Who To Listen To When Your Marriage Is In Trouble
The moment people hear that your marriage is in trouble, you get deluged with every sort of opinion, recommendation, and idea that people can come up with.
Most of it is bad.
Some of it is motivated by good intentions.
However, if the ones who give the advice love you, they most likely aren’t very happy with your spouse. Therefore, their viewpoint is skewed against him/her and very much toward protecting you (and maybe toward damaging your spouse).
From Who Should You Get Marriage Help?
If things start to go ary in your marriage, it may be difficult discerning who you can talk to and who you should actually listen to for advice.
Friends may give you the advice that they think you want to hear, and your family may tell you the opposite and frustrate you even more.

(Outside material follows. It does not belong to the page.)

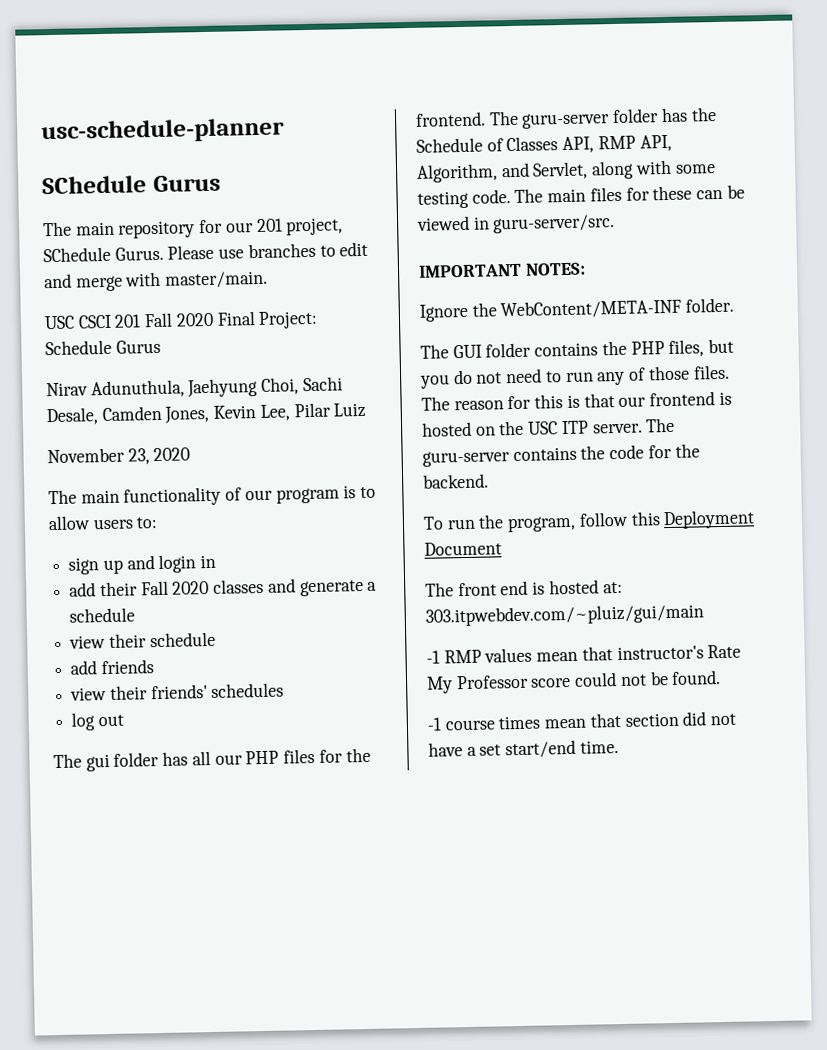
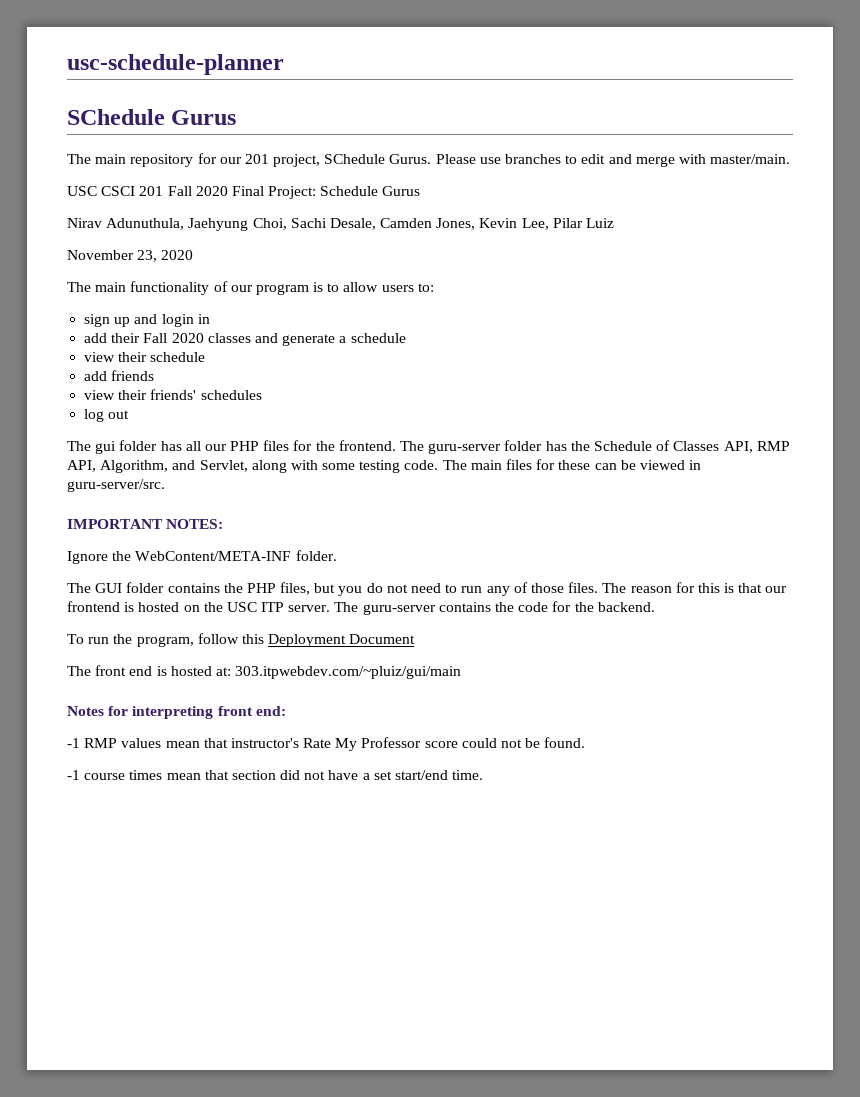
(704, 615) none -> [67,706,286,719] // Notes for interpreting front end:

There are also strangers out there (including random people on the internet) who have very strong opinions and want the world to know.
I’m so sorry. BUT…I could have told you this would happen.
You are so much better than him/her anyway—you should just leave.
Why don’t you guys have a kid? That should make it all better!
Friends and family usually have good intentions when they dole out advice and sometimes that advice is worth taking, especially if that particular person has a good advice-giving track record.
However, there are instances when the advice is unsolicited, negative, or subjective.
There are also times when advice may come from a perfect stranger, whether that be in person or through social media.
These are things to think about if you are actively seeking help in your marriage.
It is best to be aware of the various reactions and types of advice that you may receive if asking around.
Examples of advice you just might not like:
Unsolicited advice is just simply not asked for.
Someone who is going to give you marriage tips when you have not asked for their help is somewhat questionable.
Even though they may be close to you, you will want to ask yourself what their motivation is in giving you advice and take what they say with a grain of salt.
If you do not agree with them, don’t get defensive; merely say thank you and move on with life.
Those who are “negative Nellies,” like someone who would tell a friend to leave their spouse when times are tough, need to go do some yoga and chill out.
There are so many other options, and unless the friend needing advice has initiated that specific idea, it should stay behind closed lips.
Such negative or rash decisions brought forward as advice from a friend or family member should be questioned and graciously put aside and out of your mind.
Subjective, or biased opinions, will result in advice that sways one way—and usually that way is benefiting one party for a particular reason.
The friend (advice-giver), who told her friend (advice-taker) to leave her spouse may only want her to do so because she was recently broken up with and she is jealous of others’ relationships.
She might want her friend to join single hood once more so that she will not be alone.
Always wonder why a person is giving you the advice they are giving; always ask yourself if there is any subjectivity to the topic.
Lastly, there are so many random strangers online all around the world just waiting to give out advice!
On Facebook, for example, there are numerous open and closed groups on almost any topic you can think of.
There are marriage groups and there are divorce groups and there are groups for the in-between.
You want it…you name it…you got it.
The thing people need to be wary of regarding obtaining advice from strangers via social media, is that they do not know you, know your full situation, or understand the life experiences that are in the background of that one simple question you asked the group.
These strangers have no emotional or physical ties to your life, but do have that one question, preconceived notions about the topic, and all the advice in the world to type away at you.
What about advice or council from a licensed counselor, marriage coach, or faith-based professional?
This seems like a better option than gaining advice from those listed above simply because of the experience they have and what they have seen in their experience; however, even professionals can lead you astray.
Nothing is without risk.
Your situation could strike an emotional chord, they could decide to pre-diagnose your spouse even though they may have never met him or her, or they may pressure you into considering divorce, thinking that they are helping you to find happiness.
One would hope that all professionals work with ethics in mind and interact with clients in an objective manner, but it is always wise to use your own judgement in determining whether or not the advice-giver is someone you want to listen to.
Who should you get marriage advice from?
- Someone who will remain objective (not favoring you or your spouse)
- Someone who will actively listen to your situation without judgement
- Someone who will ask many questions in order to better understand the problem going on in the marriage
- Someone who will not get offended if you choose to not take their advice
The next time you stumble upon a situation where you need some good advice, especially when concerning such a significant subject matter as your marriage, think about the who, the what, and the why.
Ask yourself who is giving you the advice, what specific advice they are giving, and why they are giving it (motivation).
Although we would all love to take the advice of our friends and family and even at times those we do not know, we must remember to be smart about receiving it so that the advice we get will benefit us in the long run.